Cortical neurons were differentiated from iPSCs using the serum-free floating culture of embryoid body-like aggregates with the quick reaggregation (SFEBq) method12,31,54. On day 18, cell aggregates were transferred to a non-adhesive dish (EZSPHERE, #4020–900; IWAKI, Baibara-gun, Shizuoka, Japan) and cultured in the following organoid medium: DMEM/F12-GlutaMAX (#10,565–018; Thermo Fisher Scientific) with 1% Chemically Defined Lipid Concentrate, 1% N-2 supplement, and 1% antibiotic–antimycotic (#11,905–031, #17,502,048, and #15,240,062, respectively; Thermo Fisher Scientific) at 37˚C under 40% O2 and 5% CO2. The medium was replenished every 3–4 days. On day 35, organoids were cultured in the following neuronal maturation medium: 10% FBS, 1% Matrigel Growth Factor Reduced (#356,230; Corning, Gkendale, AZ, USA), and 5 μg/mL heparin was added to the organoid medium. The medium was replaced every 3–4 days. For the morphological analysis of single neurons and growth cones, cerebral organoids were dissociated on day 15 using the enzyme solution of a Neuron Dissociation Solution (#291–78,001; Wako) and plated on poly-D-lysine, fibronectin and iMatrix-511 coated glass-bottom dish at a density of 75,000 cells/cm2 in the neural maturation medium. The medium was refreshed every 2–3 days.

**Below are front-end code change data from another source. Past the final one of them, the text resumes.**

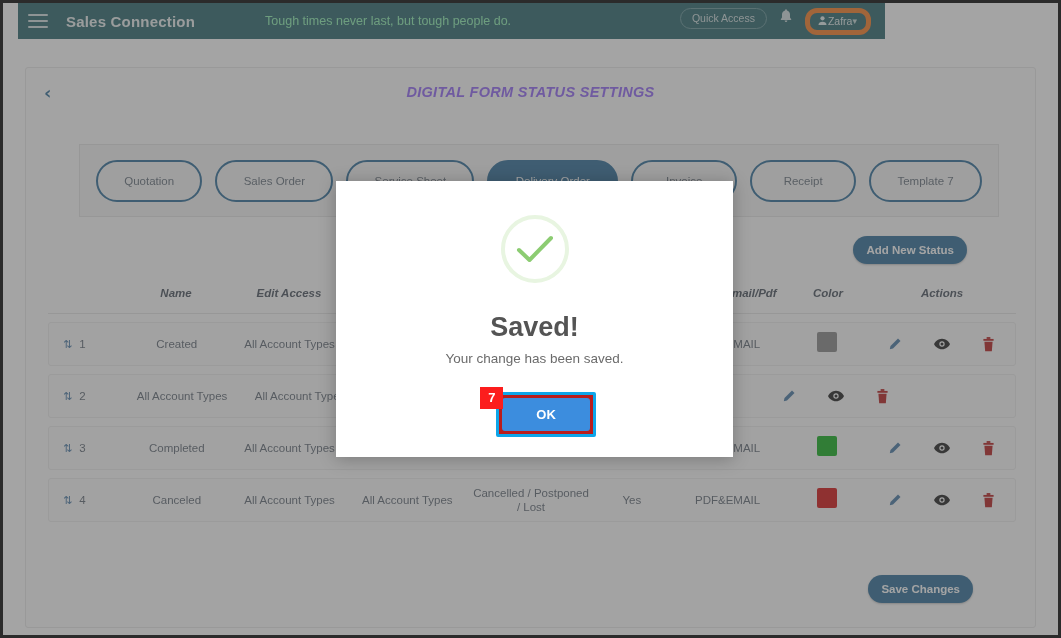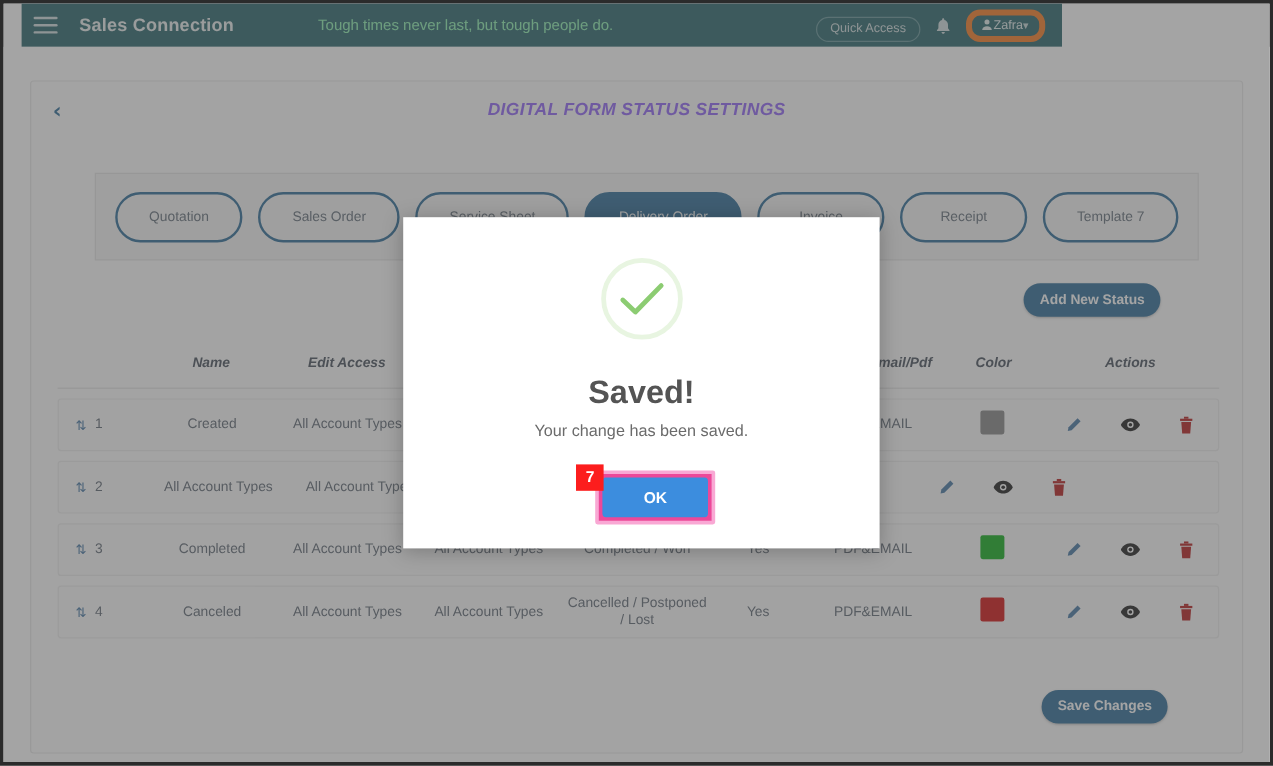"Quick Access" .nav-right { align-items: flex-end -> flex-start }
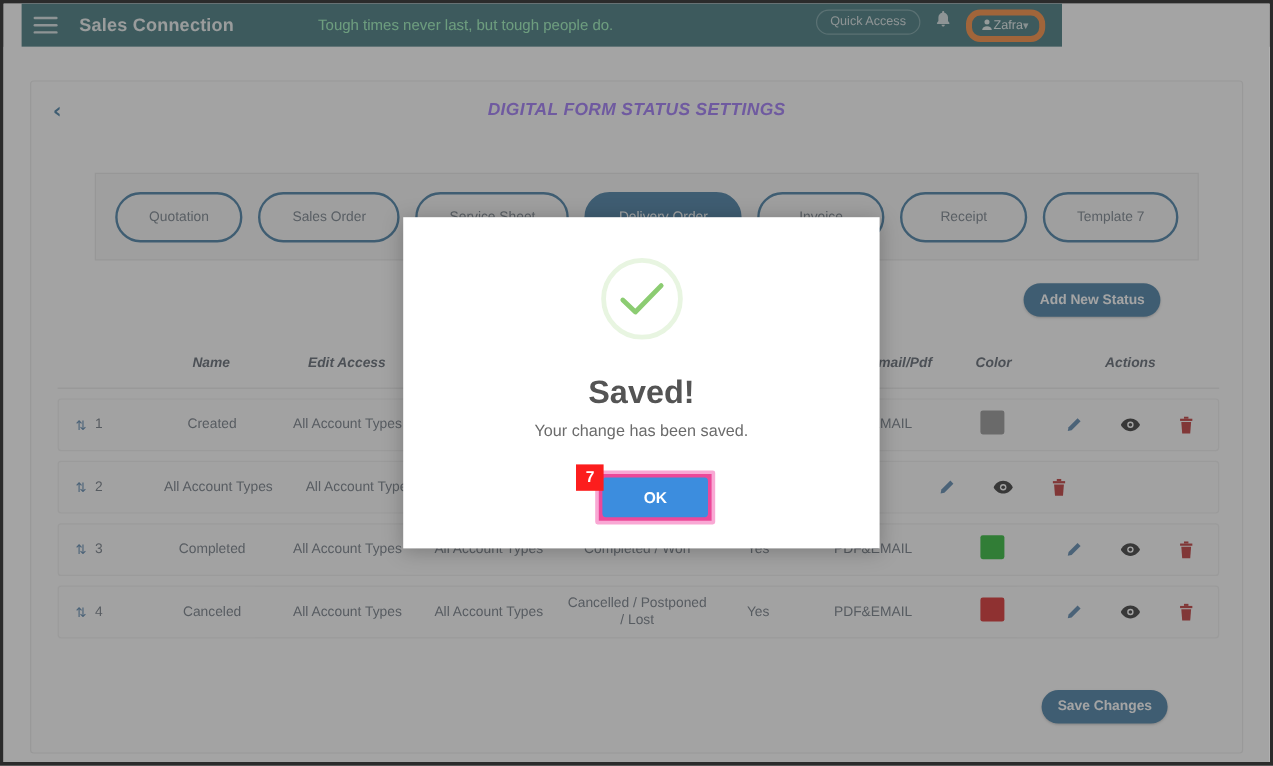"Name" .tbl { top: 216px -> 206px }
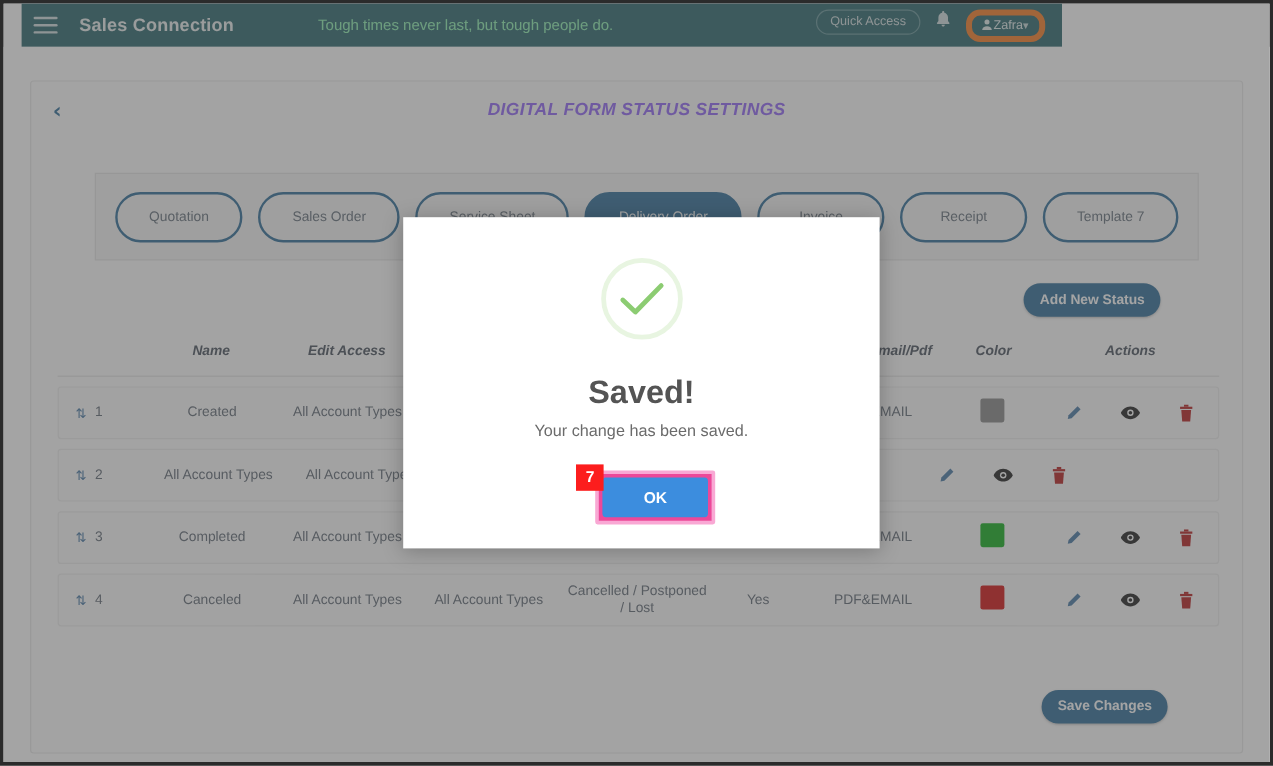"OK" .ok-outline { background: #ec4899 -> #b91c1c; border: 3px solid #f9a8d4 -> 3px solid #0ea5e9 }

Neuronal differentiation from iPSCs

Karyotyping and the quality check of iPSCs were completed as previously reported12. iPSCs were pretreated for 1 h with 50 μM Y27632 (#036–24,023; FUJIFILM, Wako, Japan), dissociated with TrypLE Express (#12,605–010; Thermo Fisher Scientific), and quickly reaggregated using low cell-adhesion 96-well culture plates with V-bottomed conical wells (#MS-9096VZ; Sumitomo Bakelite, Tokyo, Japan) in the following differentiation medium (10,000 cells/well, 100 μL): Glasgow-MEM (#G5154; Sigma-Aldrich) containing 20% Knockout Serum Replacement (#10,828–010; Thermo Fisher Scientific), 0.1 mM MEM Non-Essential Amino Acids Solution (#11,140,050; Thermo Fisher Scientific), 1 mM pyruvate (#S866; Sigma-Aldrich), 0.1 mM 2-mercaptoethanol (#21,417–52; Nacalai Tesque, Inc., Kyoto, Japan), 5 μM SB431542 hydrate (#S4317; Sigma-Aldrich), 3 μM IWR1e (#13,659; Cayman Chemical, Ann Arbor, MI, USA), and 1% P/S at 37 °C under a normoxic, 5% CO2 condition. The medium was replenished every 3–4 days. Y27632 (50 μM) was added to the differentiation medium from day 0 to 3 unless otherwise stated.

Morphological analyses

The ImageJ software program, version 2.9.0 (https://imagej.nih.gov/ij/index.html) was used for the quantitative analysis of neurite outgrowth, morphology of growth cone, and fluorescence signals of immunolabelled proteins. Sholl analyses were performed to identify the number of intersections at radial intervals of 30 μm starting from the central point of the growth cone (lamellipodia) using the ImageJ plug-in, Sholl Analysis 4.1.1257. The circularity index was obtained with the conventional formula 4π [area size] / [perimeter]2,58.

Statistics

All statistical analyses were performed using R version 4.2 (https://R-project.org). The R package clusterProfiler version 4.6.259 and DAVID (https://david.ncifcrf.gov/summary.jsp) were used for enrichment analysis. The collected data are presented as the median (range: min–max) unless otherwise stated. P values < 0.05 (*) were considered significant (**p < 0.01; ***p < 0.001).

Ethical approval

All experimental procedures were performed in strict compliance with the institutional guidelines and protocols approved by the Institutional Review Board of Kyushu University for clinical studies and experiments with human samples (#28–88, 29–393 and 678–01). The establishment of iPSCs was based on the consent of a healthy donor and the patient’s parents. Informed consent was obtained from all subjects and/or their legal guardians of the patient.